Next month marks the 100th anniversary of one of the greatest battles and the greatest events in Canadian history.

The Canadian Expeditionary Force's triumph at Vimy Ridge was one of the swiftest, most decisive and unexpected battle victories of the First World War.

Success in Hours after Years of Defeat

In a matter of hours Canadian troops achieved what the French and British armies were unable to in two and a half years of fighting.  They drove the Germans from one of the most heavily defended positions on the western front.

Fighting together for the first time as a single unit, the Canadian Forces captured the strategic high point of Vimy Ridge, a five mile long, 500 foot high escarpment that was vital to controlling the coal fields of northern France.

An Inspiring Example for Today

The Vimy victory was a monumental achievement in the face of overwhelming odds.  But it’s more than just a shining event of the past.  It’s also an inspiring example for today.

Your circumstances are undoubtedly very different from those of the Canadian army of 1917.  But the core principles of how to accomplish a colossal endeavour are timeless.

The Vimy story offers valuable insights into leadership, teamwork, training and innovation that are relevant for every business in 2017.

The Cost of Victory on the Ridge of Death

As with any military battle, victory was very costly.  3,600 Canadian soldiers lost their lives.  Another 7,000 were wounded.  Although tragic, these casualty figures are remarkable for being so few in number.

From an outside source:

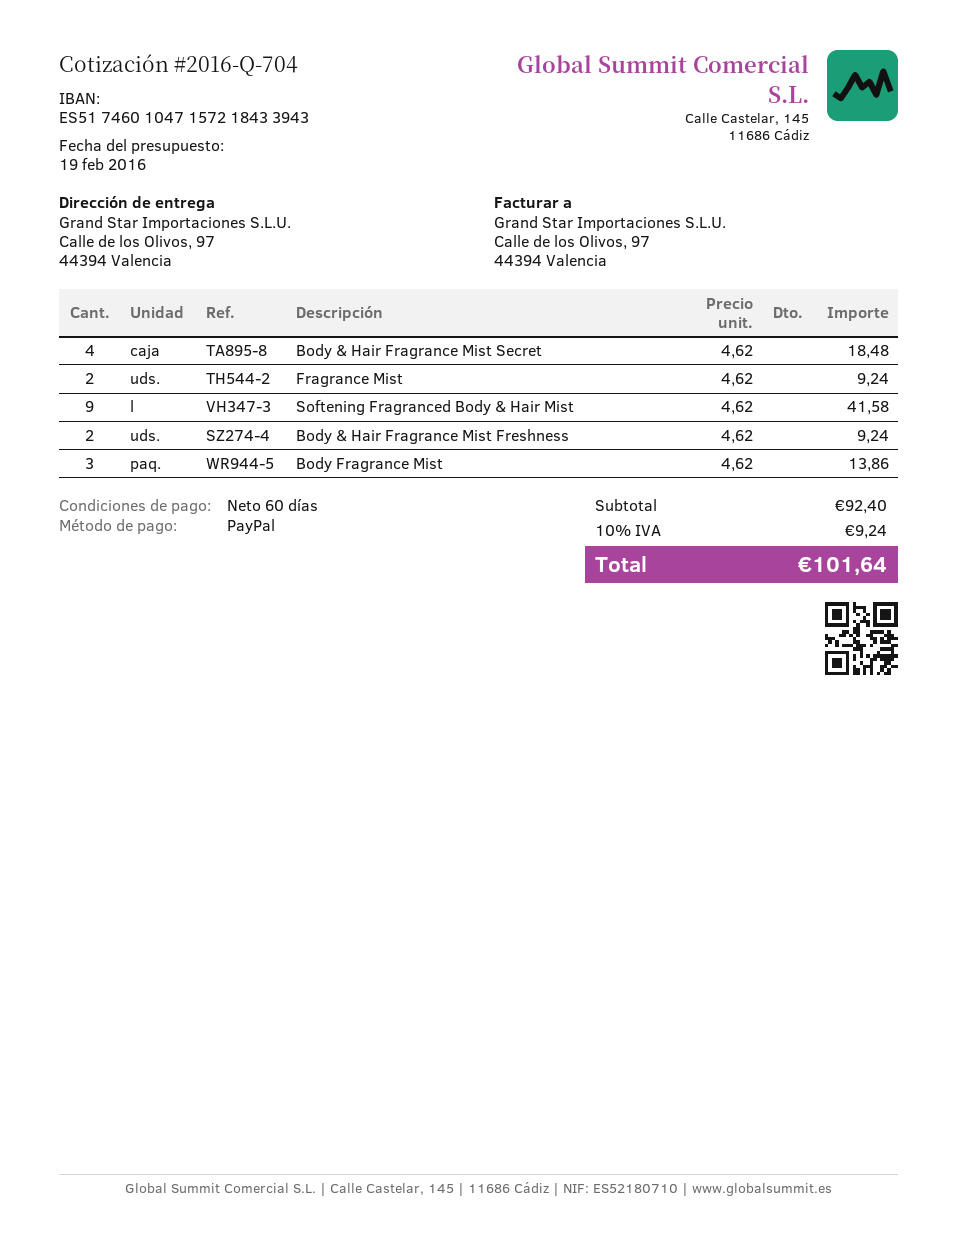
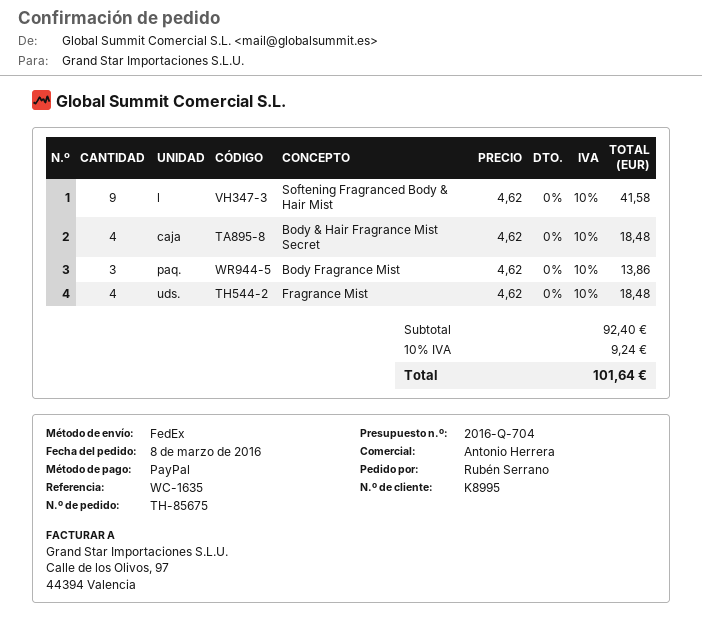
Fragrance Mist: 2 x 4.62 = 9.24 -> 4 x 4.62 = 18.48
Body & Hair Fragrance Mist Freshness: 2 x 4.62 = 9.24 -> none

Vimy had seen intense fighting throughout the war.  In repeated attempts to take the ridge, the French only ever realized temporary gains and suffered 150,000 casualties.  On the German side, there were another 140,000 casualties.  These severe losses earned Vimy the French nickname la butte de la mort, the ridge of death.

What Made the Canadian Troops Successful?

Why was Vimy so different from the typical Great War battle that dragged on for months and resulted in catastrophic losses with only tiny territorial gains if any at all?

Why were the Canadians victorious on the same battlefield where the French had suffered defeat after defeat?

A Radical Battle Plan

Success at Vimy came from an amazing level of innovation.  Canadian army commanders refused to follow the familiar patterns of past battles.  They would not wage war as usual.

Instead they designed and executed a battle plan that was radically different from any previous offensive.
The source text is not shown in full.